_EXERCISE_.
The records must be retyped exactly, with no pictures included.

_INPUT MATERIAL_.
◆ ◆ ◆ ◆ ◆

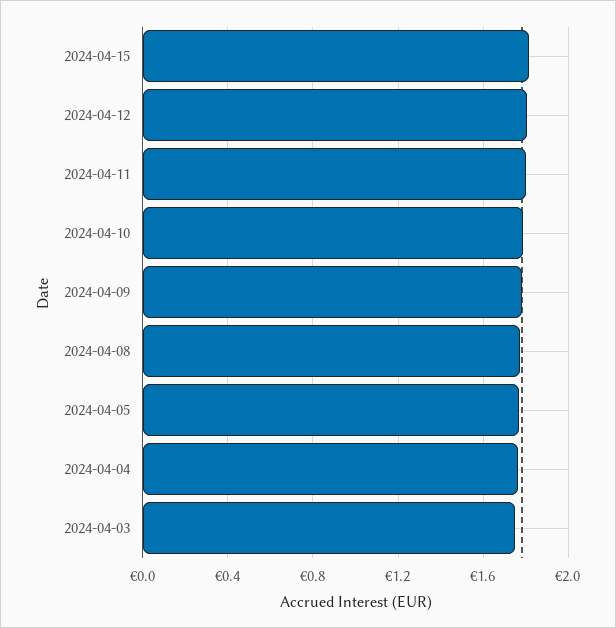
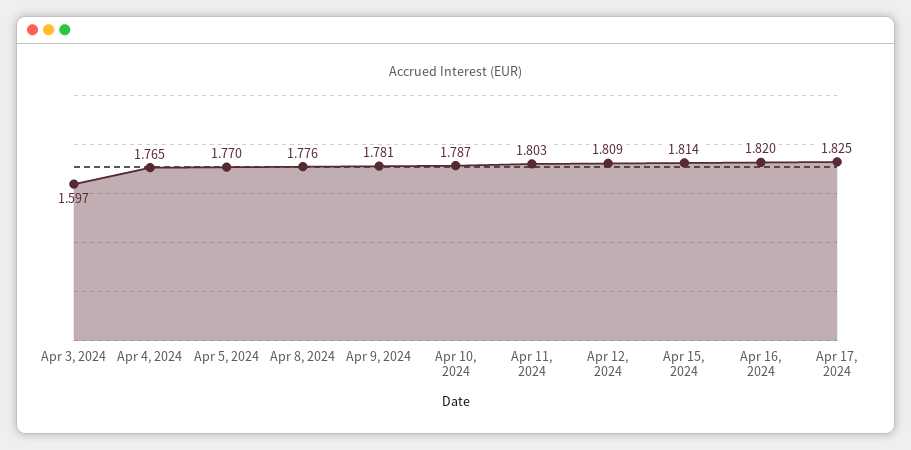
2024-04-03: 1.75 -> 1.597
Apr 16, 2024: none -> 1.82
Apr 17, 2024: none -> 1.825

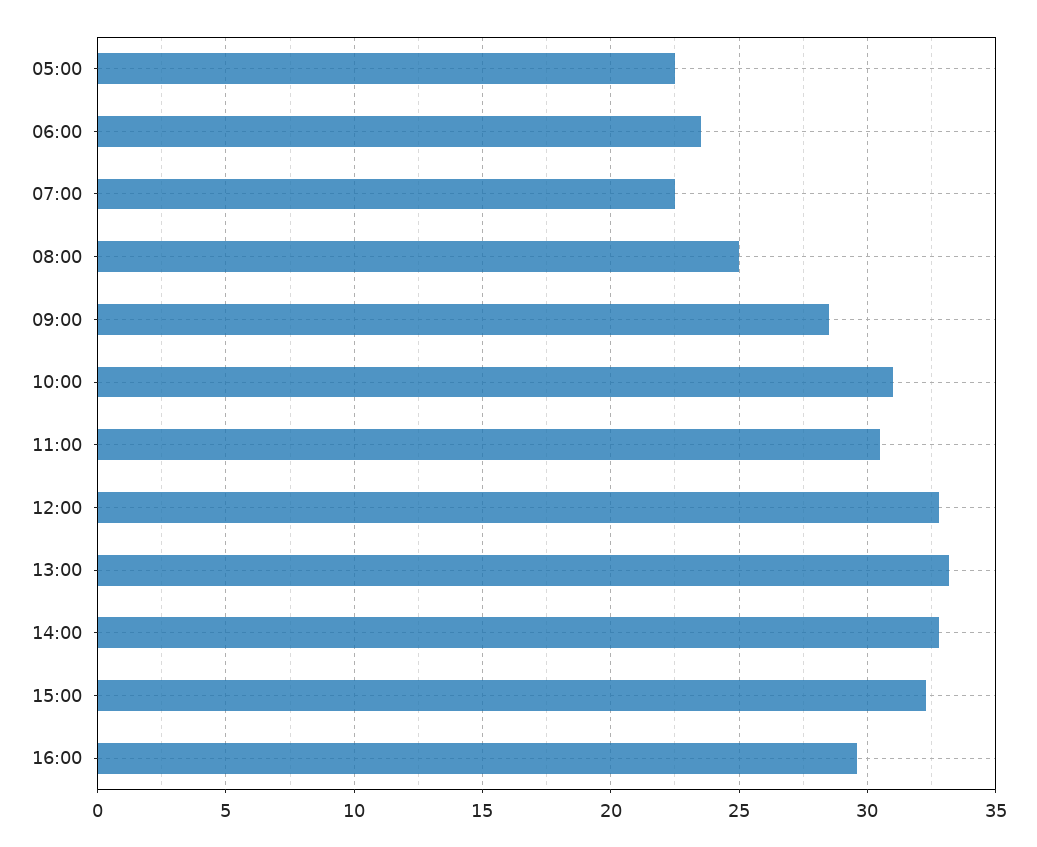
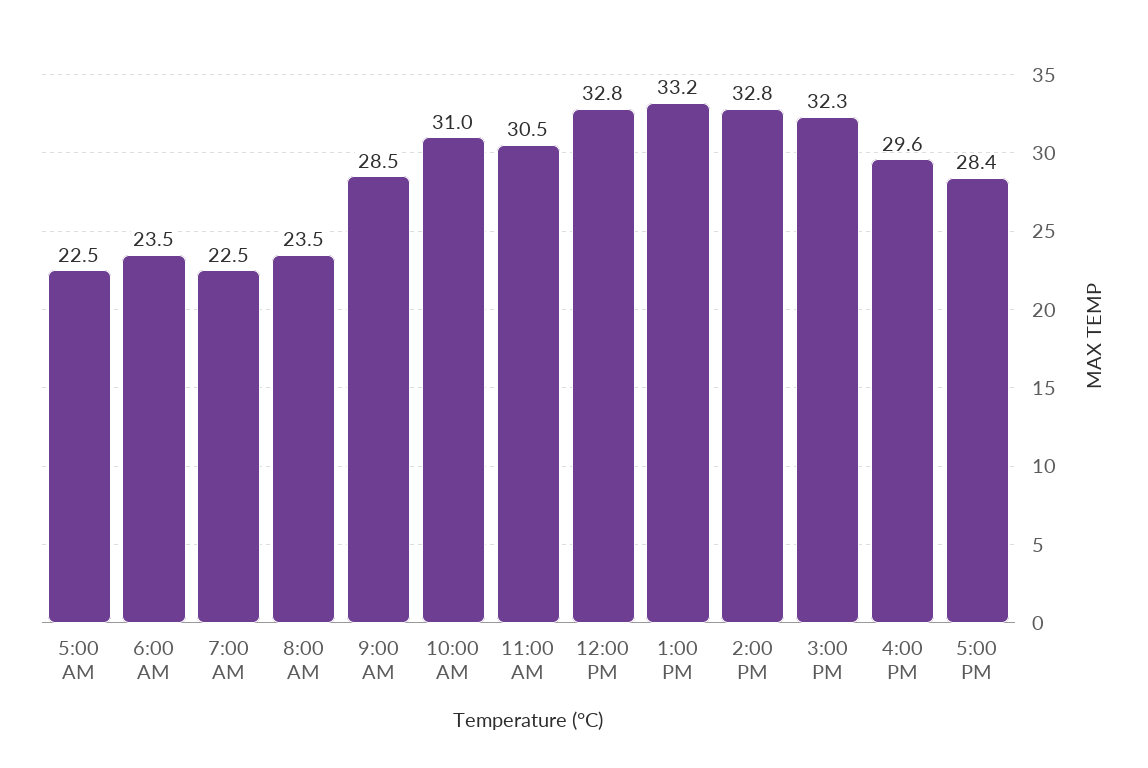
08:00: 25 -> 23.5
5:00 PM: none -> 28.4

◆ ◆ ◆ ◆ ◆

_ANSWER SECTION_.
2024-04-03: 1.75 -> 1.597
Apr 16, 2024: none -> 1.82
Apr 17, 2024: none -> 1.825

08:00: 25 -> 23.5
5:00 PM: none -> 28.4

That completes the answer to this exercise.